Eugen Hakmann ; also: Hackmann , Ukrainian: Євген Гакман (Jevhen Hakman) , Romanian: Eugenie Hacman ; (Born March 16, 1793 in Wasloutz (Vaslăuți), Bukowina ; † April 12, 1873 in Vienna , buried in Czernowitz (Cernăuți) ) was a high Orthodox clerical dignitary ( Archbishop of Czernowitz, Metropolitan of Bukovina and Dalmatia ) and Austrian politician, first governor of the Duchy of Bukovina and member of the manor house of the Austrian Imperial Council .

ancestry

The family originally came from the Hotin area . She inherited the name from an ancestor who had been Hatman . There was a sound shift in the naming.
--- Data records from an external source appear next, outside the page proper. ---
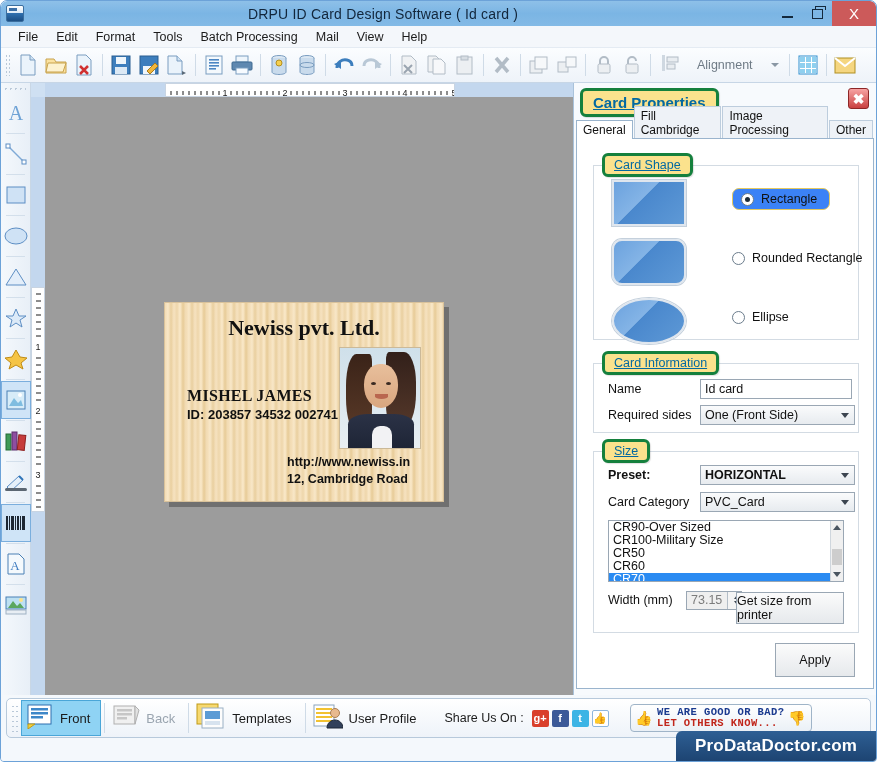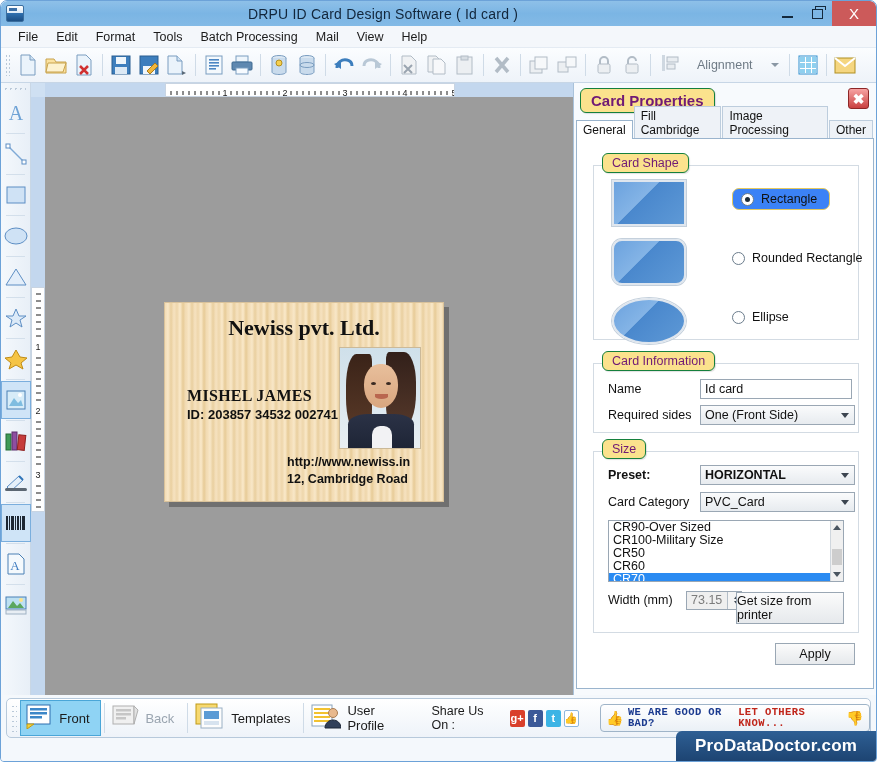--- a/index.html
+++ b/index.html
@@ -171,24 +171,25 @@
     font-weight: bold; font-size: 12.5px; color: #111;
   }
 
   
   .panel {
     position: absolute; right: 0; top: 0; width: 303px; bottom: 0;
     background: #f7fafd; border-left: 1px solid #a9c2da;
   }
   .panel-hdr { position: relative; height: 35px; }
   .tagpill {
-    display: inline-block; background: #fbe28d; color: #701a75;
-    border: 1px solid #15803d; border-radius: 6px;
+    display: inline-block; background: #fbe28d; color: #0369a1;
+    border: 3px solid #15803d; border-radius: 6px;
     padding: 3px 10px; font-size: 15px; font-weight: bold;
     box-shadow: 1px 1px 1px rgba(0,0,0,.12);
+    text-decoration: underline;
   }
   .panel-title { position: absolute; left: 6px; top: 5px; }
   .panel-close {
     position: absolute; right: 7px; top: 5px; width: 21px; height: 21px;
     background: linear-gradient(to bottom,#f7a3a3,#c94141);
     border: 1px solid #8d2727; border-radius: 3px;
     display: flex; align-items: center; justify-content: center;
     color: #fff; font-size: 14px; font-weight: bold; cursor: default;
   }
   .tabs { position: absolute; left: 2px; right: 2px; top: 38px; height: 18px;
@@ -283,21 +284,21 @@
   .spin-btns i { width:0;height:0;border-left:3px solid transparent;border-right:3px solid transparent; display:block; }
   .spin-btns i.up { border-bottom: 4px solid #3c4550; }
   .spin-btns i.dn { border-top: 4px solid #3c4550; }
 
   .btn {
     border: 1px solid #9aa7b4; background: linear-gradient(to bottom,#fbfbfb,#e6e9ec);
     font-size: 12.5px; color: #111; display:flex; align-items:center; justify-content:center;
     cursor: default;
   }
   .btn-getsize { position: absolute; right: 14px; top: 140px; width: 108px; height: 32px; }
-  .btn-apply { position: absolute; right: 18px; top: 504px; width: 80px; height: 22px; }
+  .btn-apply { position: absolute; right: 18px; top: 504px; width: 80px; height: 34px; }
 
   
   .bottombar {
     position: absolute; left: 0; right: 0; bottom: 0; height: 66px;
     background: #f4f8fc;
   }
   .bottom-inner {
     position: absolute; left: 5px; right: 5px; top: 3px; height: 40px;
     background: linear-gradient(to bottom,#ffffff,#eef3f9);
     border: 1px solid #b7c9db; border-radius: 5px;
@@ -316,21 +317,21 @@
   .s-gplus { background:#d93f2b; }
   .s-fb { background:#3b5998; }
   .s-tw { background:#3cb4e5; }
   .s-like { background:#ffffff; border:1px solid #8fb6dd; color:#2f6fae; }
   .feedback {
     margin-left: 18px; height: 28px; min-width: 175px;
     border: 1px solid #9fb4c8; border-radius: 4px;
     background: linear-gradient(to bottom,#ffffff,#eaf0f6);
     display: flex; align-items: center; padding: 0 5px; gap: 4px;
   }
-  .fb-text { display: flex; flex-direction: row; line-height: 11px; }
+  .fb-text { display: flex; flex-direction: column; line-height: 11px; }
   .fb-l1 { font-family: "Liberation Mono", monospace; font-size: 10.5px; font-weight: bold; color: #1a3a8f; letter-spacing: .4px; }
   .fb-l2 { font-family: "Liberation Mono", monospace; font-size: 10.5px; font-weight: bold; color: #c0261b; letter-spacing: .4px; }
   .thumb-up { color:#2f6fae; font-size:14px; }
   .thumb-dn { color:#c0261b; font-size:14px; }
   .brandbar {
     position: absolute; right: 0; bottom: 0; width: 200px; height: 30px;
     background: linear-gradient(to bottom,#2e5f94,#1d4472);
     border-radius: 6px 0 0 0;
     display: flex; align-items: center; justify-content: center;
   }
The patronymic was probably first used in Bukovina as "Hakmann" or "Hacman". The future archbishop came from a meanwhile impoverished farming family from a village near Zastavna in the Chernivtsi district.

biography

Metropolitan Eugen Hakman
Former archiepiscopal residence, clock tower

An uncle made it possible for the baptized Iftimie to attend a higher ecclesiastical institution in the state capital. The then Bishop Daniel Wlachowicz (Vlahović, Vlahovici) then paid him to stay in the kk Konvikt and study theology at the Roman Catholic (!) Theological faculty of the University of Vienna from 1819 to 1823 . In 1823 Iftimie took monastic vows, taking the name Eugenie, and was ordained a priest. He worked at the Greek Orthodox Trivial School in Chernivtsi as archimandrite and priest monk in the Dragomirna monastery .

In 1827 he was promoted to professor for Bible studies at the newly established theological school there, where he vehemently and finally successfully campaigned for the introduction of the Romanian language of instruction.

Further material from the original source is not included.